I 14.800 posti dei percorsi abbreviati INDIRE per il sostegno del 2026 esistono, ma le iscrizioni si sono chiuse lo scorso marzo: chi non ha fatto in tempo non può più entrare in questa edizione. Per i docenti "triennalisti" — quelli con almeno tre anni di servizio sul sostegno — la porta oggi aperta è un'altra: il TFA Sostegno dell'XI ciclo, che a questi insegnanti riconosce l'accesso diretto alla prova scritta, senza passare dal test preselettivo.
Vale la pena fare chiarezza, perché in queste settimane i due canali vengono spesso confusi. Sono percorsi diversi, con tempi diversi, ma portano allo stesso risultato: la specializzazione che apre la prima fascia delle GPS sul sostegno e la strada verso il ruolo.
I 14.800 posti INDIRE: cosa sono e perché sono già chiusi
I percorsi gestiti da INDIRE sono la via "breve" alla specializzazione, riservata a chi ha già esperienza sul sostegno e pensata come misura straordinaria. Per il 2026 mettevano a disposizione complessivamente 14.800 posti: circa 10.800 per i triennalisti e 4.000 per chi ha conseguito il titolo all'estero e ne attende il riconoscimento.
Il problema, per chi si informa solo adesso, è il calendario: le iscrizioni a questi percorsi si sono aperte e chiuse a marzo. Chi è entrato sta frequentando i corsi, che dovranno concludersi entro la fine dell'anno; chi è rimasto fuori, per questa edizione, non ha più margine.
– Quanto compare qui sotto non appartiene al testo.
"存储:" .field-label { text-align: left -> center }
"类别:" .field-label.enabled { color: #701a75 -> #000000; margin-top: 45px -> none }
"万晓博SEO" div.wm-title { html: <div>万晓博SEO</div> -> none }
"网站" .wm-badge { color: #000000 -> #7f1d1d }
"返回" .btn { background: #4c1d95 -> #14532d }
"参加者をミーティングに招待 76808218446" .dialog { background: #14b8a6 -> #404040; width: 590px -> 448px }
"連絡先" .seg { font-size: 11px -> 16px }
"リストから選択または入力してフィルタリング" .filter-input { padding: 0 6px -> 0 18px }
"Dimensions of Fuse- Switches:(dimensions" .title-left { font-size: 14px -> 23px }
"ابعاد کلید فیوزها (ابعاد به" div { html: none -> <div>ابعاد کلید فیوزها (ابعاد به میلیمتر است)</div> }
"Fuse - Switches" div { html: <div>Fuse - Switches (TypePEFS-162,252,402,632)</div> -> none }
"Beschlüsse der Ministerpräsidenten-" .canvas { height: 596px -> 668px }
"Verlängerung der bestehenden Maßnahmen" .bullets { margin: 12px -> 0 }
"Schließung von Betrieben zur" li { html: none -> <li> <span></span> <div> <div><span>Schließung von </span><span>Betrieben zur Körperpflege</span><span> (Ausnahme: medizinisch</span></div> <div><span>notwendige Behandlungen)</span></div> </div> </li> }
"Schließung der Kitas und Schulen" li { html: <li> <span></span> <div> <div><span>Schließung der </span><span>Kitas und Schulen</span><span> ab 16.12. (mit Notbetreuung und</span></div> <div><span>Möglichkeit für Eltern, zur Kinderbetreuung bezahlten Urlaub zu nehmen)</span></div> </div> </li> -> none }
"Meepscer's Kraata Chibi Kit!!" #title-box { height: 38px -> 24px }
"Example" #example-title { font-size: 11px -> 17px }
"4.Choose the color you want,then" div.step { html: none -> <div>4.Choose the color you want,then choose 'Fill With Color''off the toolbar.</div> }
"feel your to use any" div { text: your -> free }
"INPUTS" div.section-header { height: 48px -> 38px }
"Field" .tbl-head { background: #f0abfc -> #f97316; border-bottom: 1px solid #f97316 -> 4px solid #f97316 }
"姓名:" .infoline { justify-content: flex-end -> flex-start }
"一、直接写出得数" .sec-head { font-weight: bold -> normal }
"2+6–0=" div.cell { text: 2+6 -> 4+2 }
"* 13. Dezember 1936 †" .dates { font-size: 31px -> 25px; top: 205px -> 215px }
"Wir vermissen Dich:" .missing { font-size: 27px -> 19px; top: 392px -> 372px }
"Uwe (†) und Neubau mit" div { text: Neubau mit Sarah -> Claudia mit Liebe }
Un titolo del tipo "percorsi INDIRE 2026: chi può accedere" oggi, di fatto, non serve a nessuno: non c'è più nulla da presentare.
Cosa possono fare adesso i triennalisti
La via realmente percorribile in queste settimane è il TFA Sostegno universitario. Con il decreto del Ministero dell'Università e della Ricerca n. 926 del 26 giugno è stato autorizzato l'XI ciclo, con 30.241 posti a livello nazionale suddivisi per grado e per ateneo. Le università stanno pubblicando in questi giorni i propri bandi, ciascuno con date, costi e modalità di domanda.
Il punto che interessa i triennalisti è preciso: secondo il decreto, i docenti che negli ultimi dieci anni scolastici hanno svolto almeno tre annualità di servizio, anche non consecutive, sullo specifico grado di sostegno per cui concorrono sono ammessi direttamente alla prova scritta. In pratica saltano la preselettiva, cioè lo scoglio più temuto. Chi invece non ha questo requisito dovrà affrontare anche il test preselettivo, in calendario dal 14 al 17 luglio a seconda del grado.
Un'avvertenza pratica: i due canali sono incompatibili. Non si può risultare iscritti contemporaneamente al TFA universitario e a un percorso INDIRE; chi fosse in una delle due posizioni dovrebbe formalizzare la rinuncia prima di passare all'altra.
Il requisito dei tre anni, come si conta
Per "annualità" si intende, in linea generale, almeno 180 giorni di servizio in un anno scolastico, oppure la prestazione continuativa dal 1° febbraio fino agli scrutini finali. Il servizio deve essere stato prestato sul posto di sostegno e sullo stesso grado per cui si presenta domanda: chi ha maturato l'esperienza alla primaria non può spenderla per accedere direttamente alla secondaria, e viceversa. Vale la pena ricostruire con attenzione la propria posizione prima di compilare la domanda, perché è proprio questo requisito a determinare l'accesso diretto alla scritta.
Sul fronte delle prospettive future, in ambito politico si discute dell'ipotesi di ulteriori cicli INDIRE per chi quest'anno è rimasto escluso. Al momento, però, non ci sono provvedimenti ufficiali: si tratta di proposte, non di misure già decise, e non è prudente farci affidamento.
Cosa fare adesso
- Verificare il titolo di accesso e gli anni di servizio utili: sono questi a stabilire se si entra direttamente alla scritta o si deve sostenere la preselettiva.
- Controllare il bando del proprio ateneo non appena esce: posti per grado, scadenze e importi cambiano da università a università.
- Tenere pronti SPID e PEC, perché le domande si presentano sui portali dei singoli atenei con tempi spesso stretti.
- Prepararsi alla preselettiva, se dovuta, senza aspettare l'ultimo momento: tra bando e prove passa in genere poco tempo.
In sintesi: l'occasione INDIRE per il 2026 è ormai alle spalle, ma per i triennalisti l'XI ciclo del TFA resta una strada concreta, con il vantaggio non da poco di partire già dalla prova scritta.